Material supplied

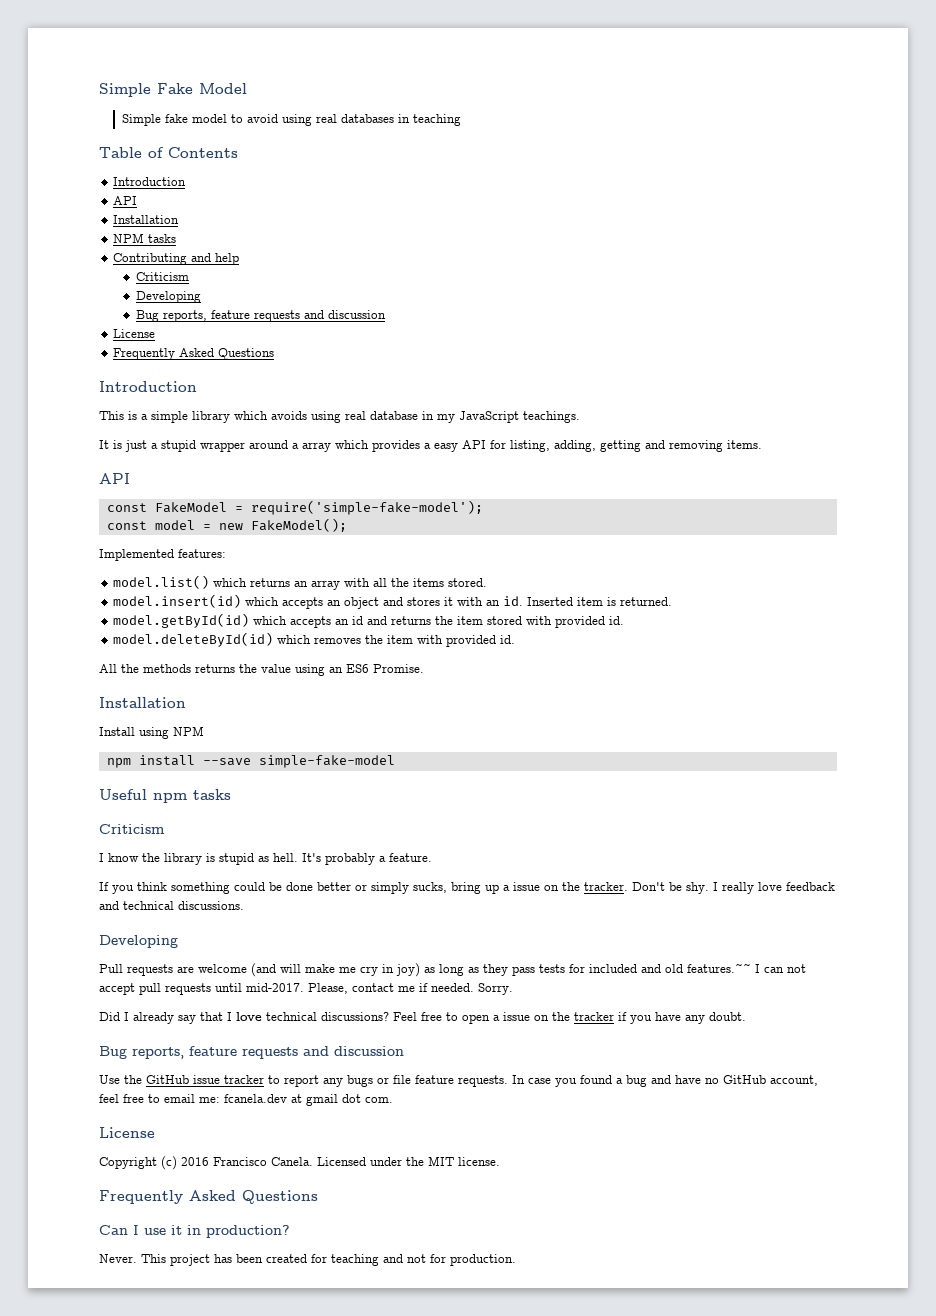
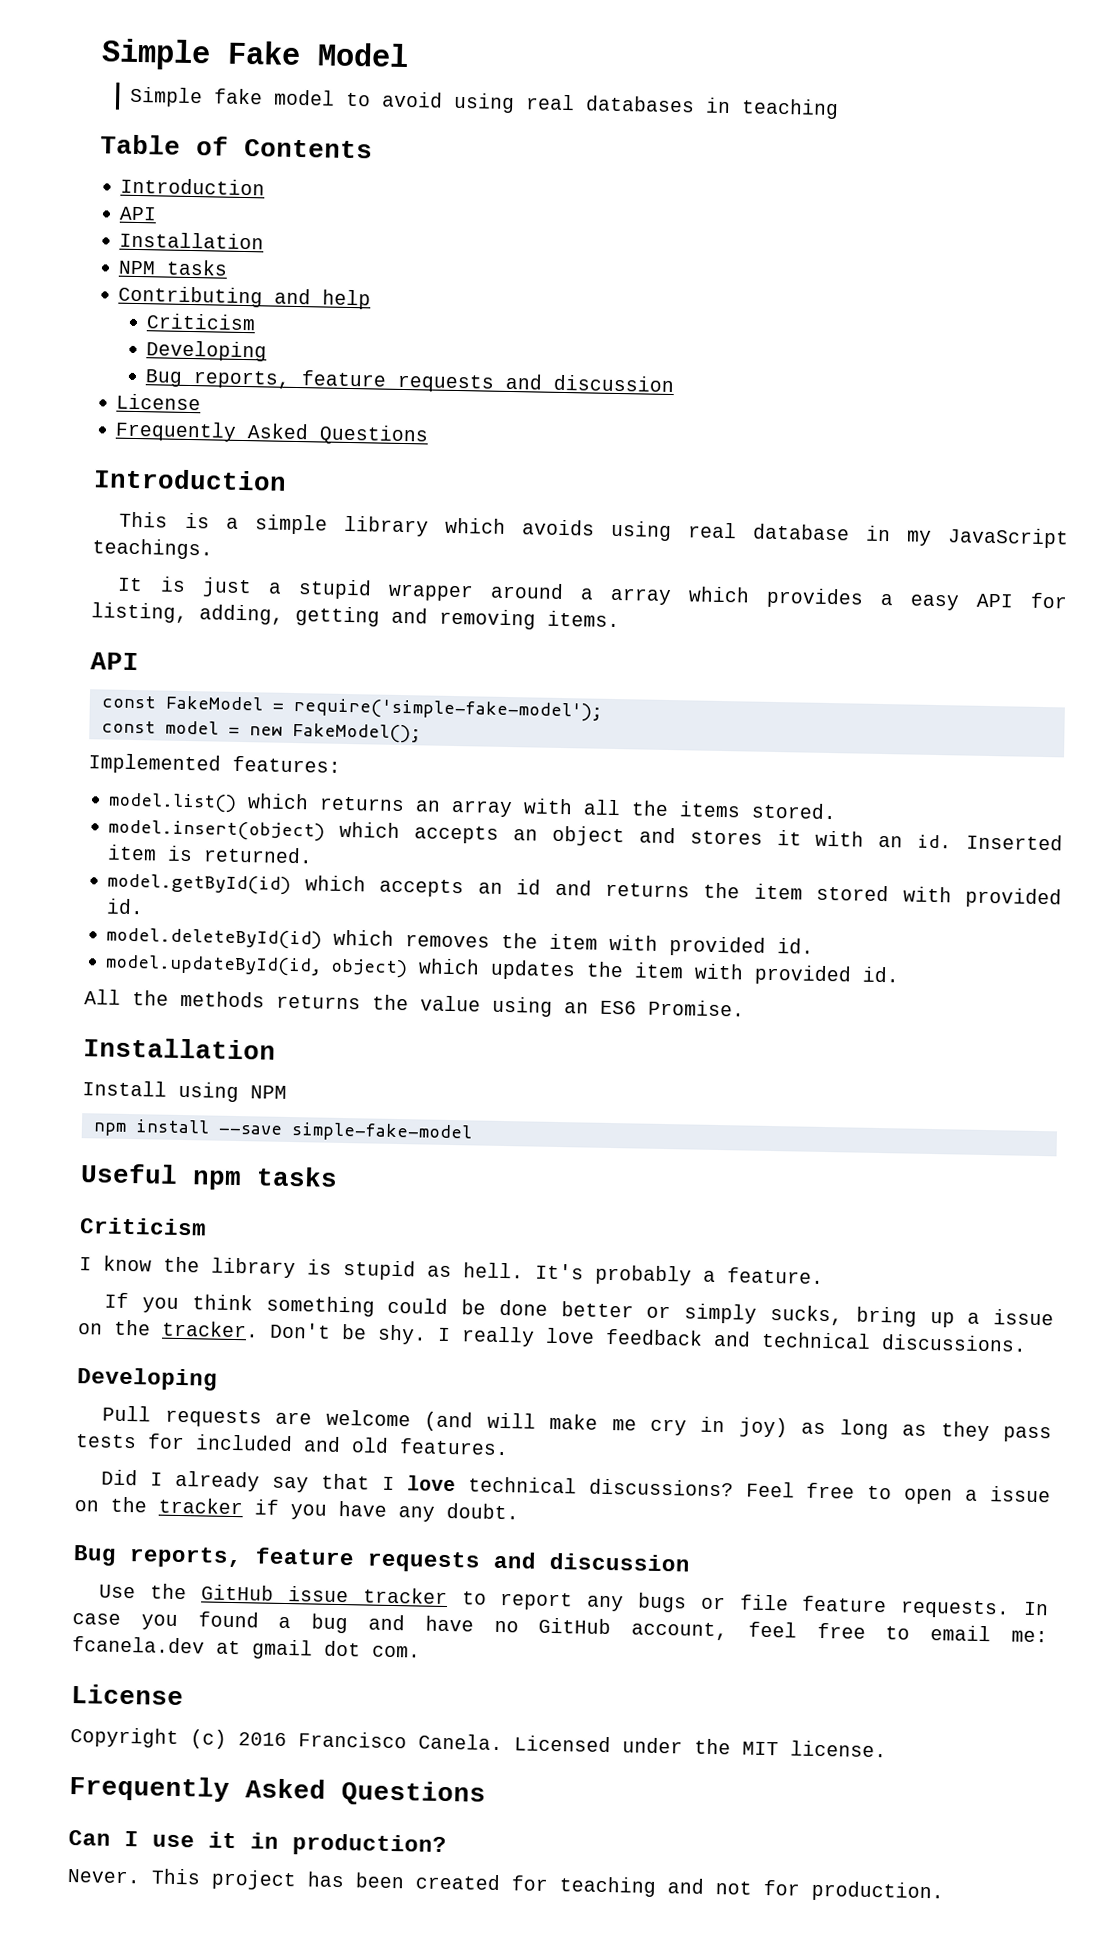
[113,594,242,608] model.insert(id) -> [108,819,326,842] model.insert(object)
(516, 639) none -> [105,954,901,986] // model.updateById(id, object) which updates the item with provided id.
[687,963,806,973] [99,983,513,995] features.~~ I can not accept pull requests until mid-2017. Please, contact me if needed. Sorry. -> [399,1438,509,1456] features.

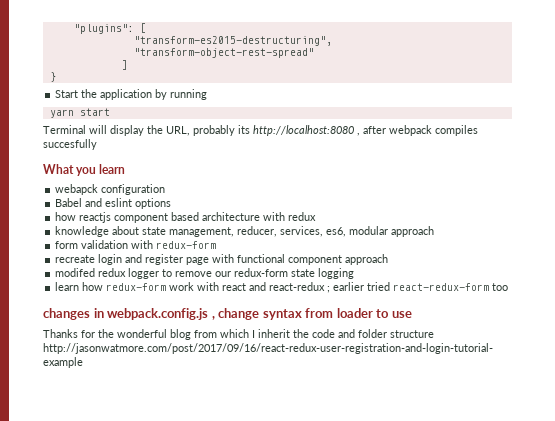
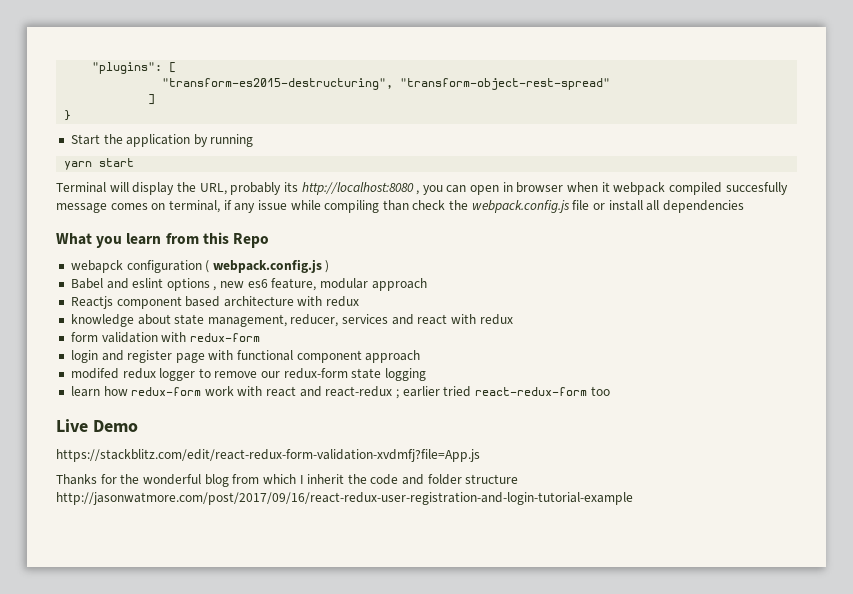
[363,125,478,136] [43,139,97,150] after webpack compiles succesfully -> [422,182,788,195] [56,200,744,213] you can open in browser when it webpack compiled succesfully message comes on terminal, if any issue while compiling than check the webpack.config.js file or install all dependencies
(126, 169) none -> [165,232,269,248] from this Repo
(166, 189) none -> [205,259,330,273] ( webpack.config.js )
[55,212,112,223] // how reactjs -> [213,278,427,291] [70,296,113,309] , new es6 feature, modular approach // Reactjs
[280,226,435,237] services, es6, modular approach -> [342,314,513,325] services and react with redux
[55,255,96,263] recreate -> (260, 337) none
[43,308,412,320] changes in webpack.config.js , change syntax from loader to use -> [56,419,138,432] [56,449,480,462] Live Demo // https://stackblitz.com/edit/react-redux-form-validation-xvdmfj?file=App.js

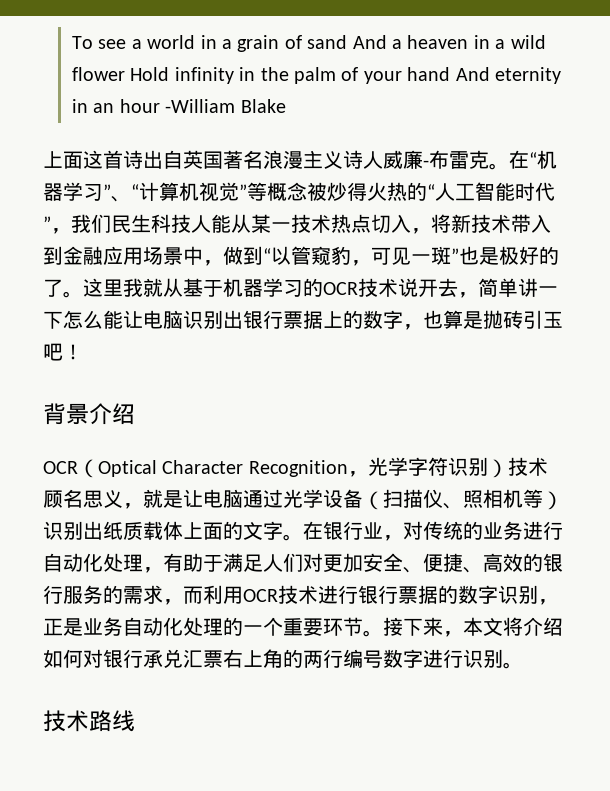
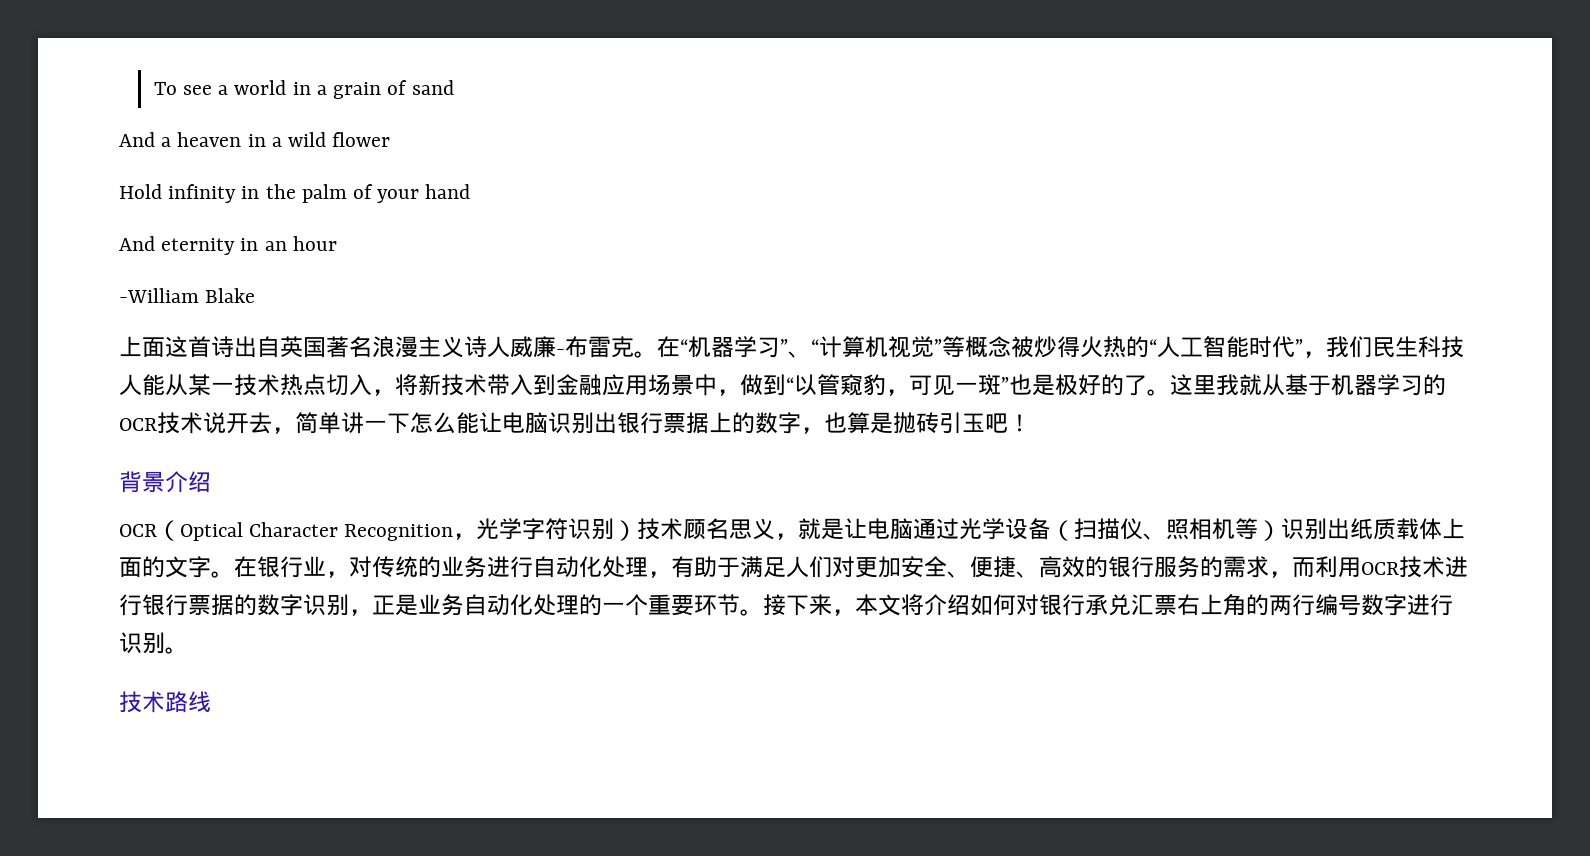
(348, 42) none -> (454, 87) //
(126, 74) none -> (391, 139) //
(451, 74) none -> (471, 191) //
(160, 106) none -> (337, 243) //

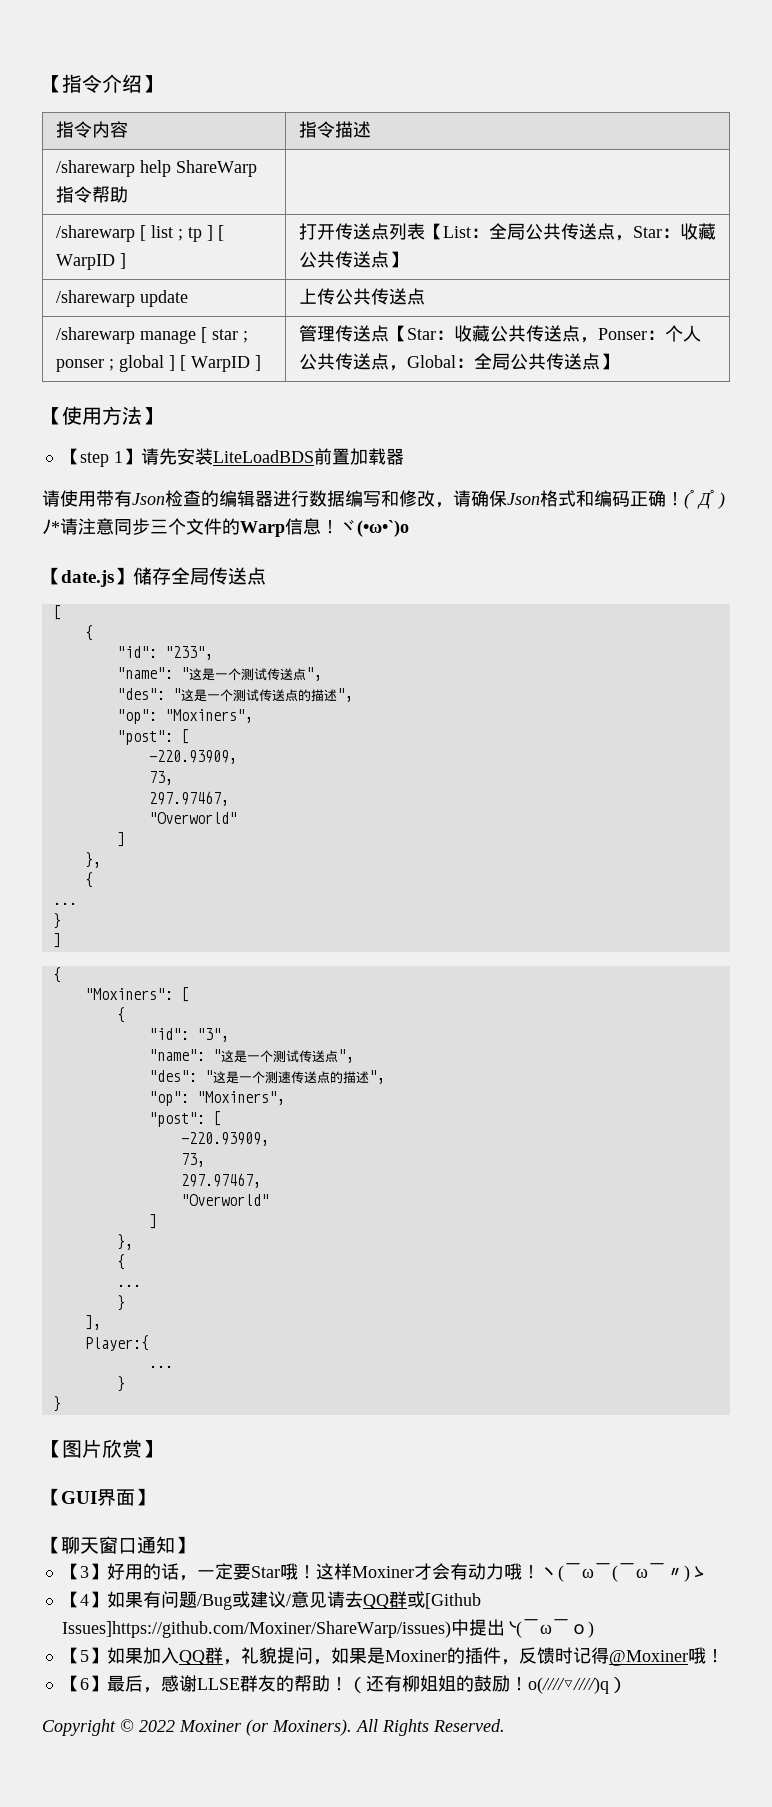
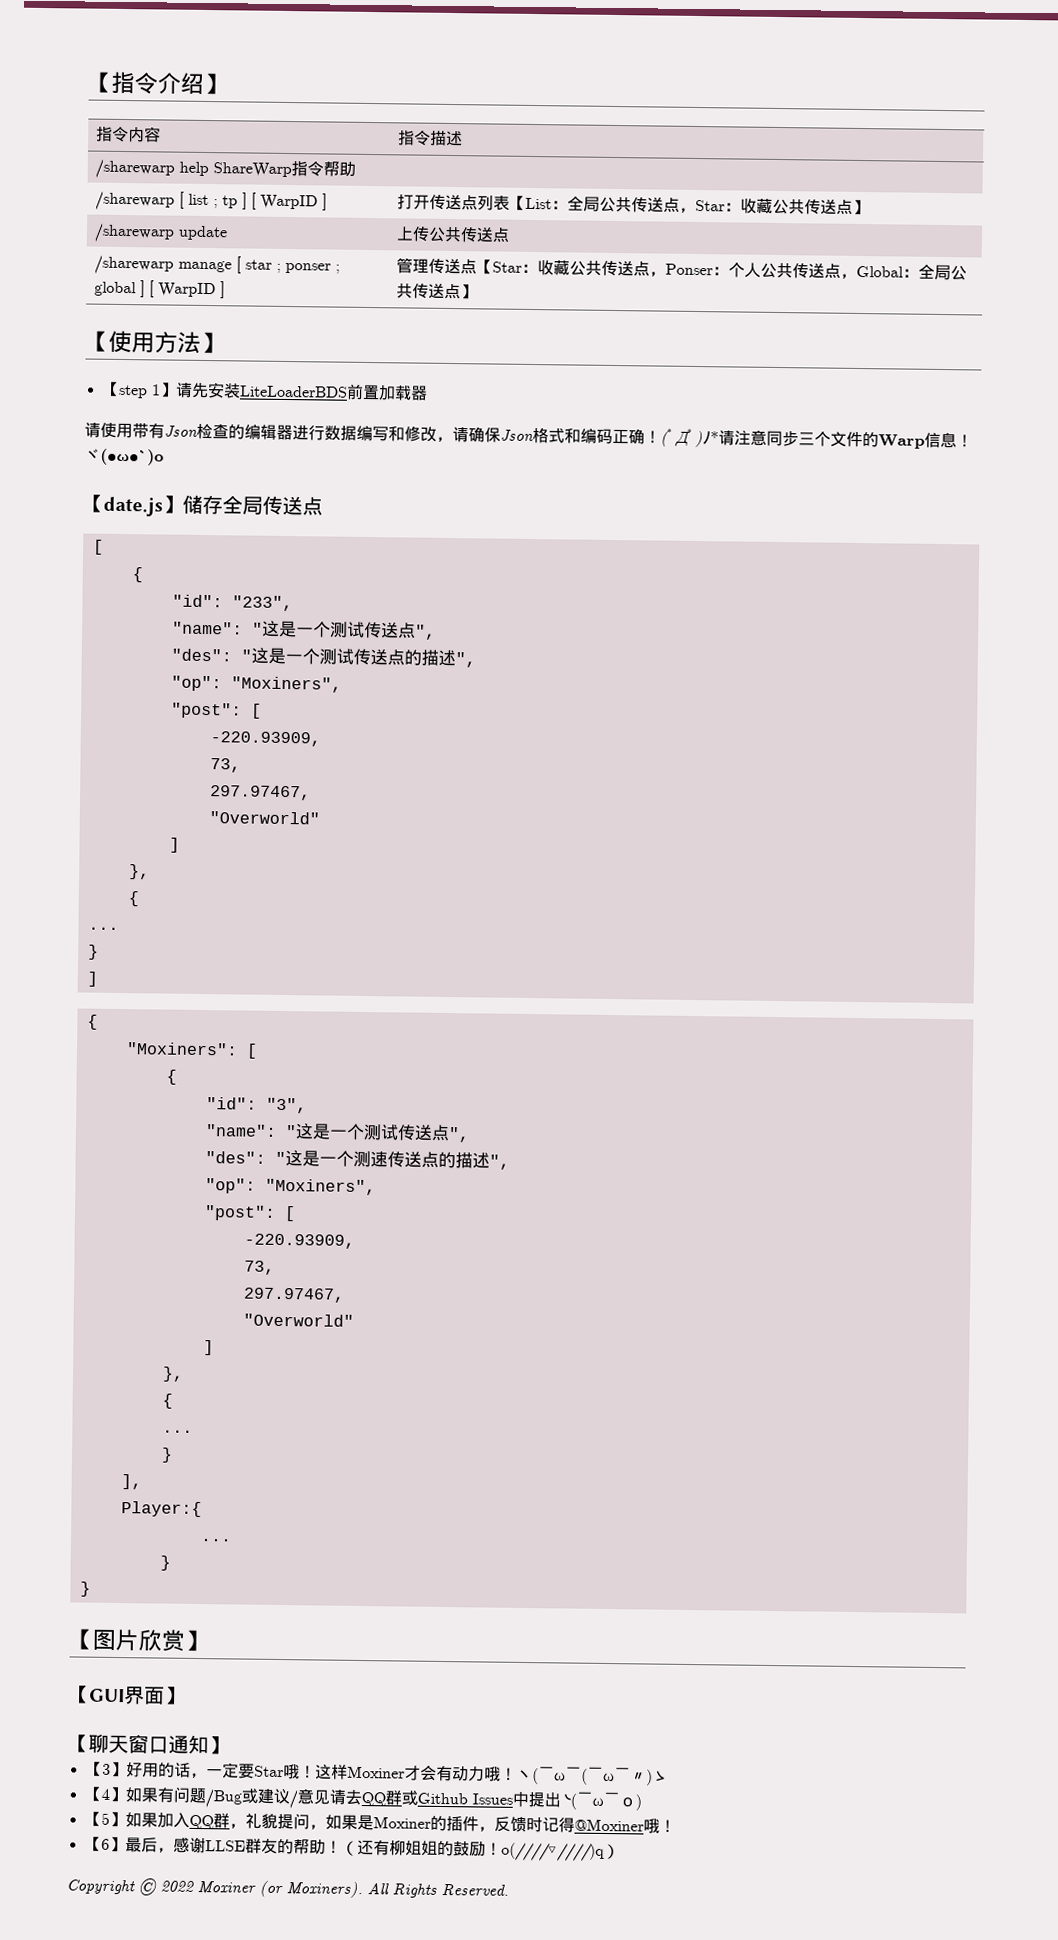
[212,450,314,463] LiteLoadBDS -> [238,385,348,398] LiteLoaderBDS
[424,1593,481,1609] [61,1621,451,1638] [Github Issues]https://github.com/Moxiner/ShareWarp/issues) -> [416,1792,513,1805] Github Issues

Task brief
Using the entries shown above, reproduce verbatim the lines from the line bearing "(516, 639) none" to the line bearing "[687,963,806,973] [99,983,513,995] features.~~", inclusive.

Task answer
(516, 639) none -> [105,954,901,986] // model.updateById(id, object) which updates the item with provided id.
[687,963,806,973] [99,983,513,995] features.~~ I can not accept pull requests until mid-2017. Please, contact me if needed. Sorry. -> [399,1438,509,1456] features.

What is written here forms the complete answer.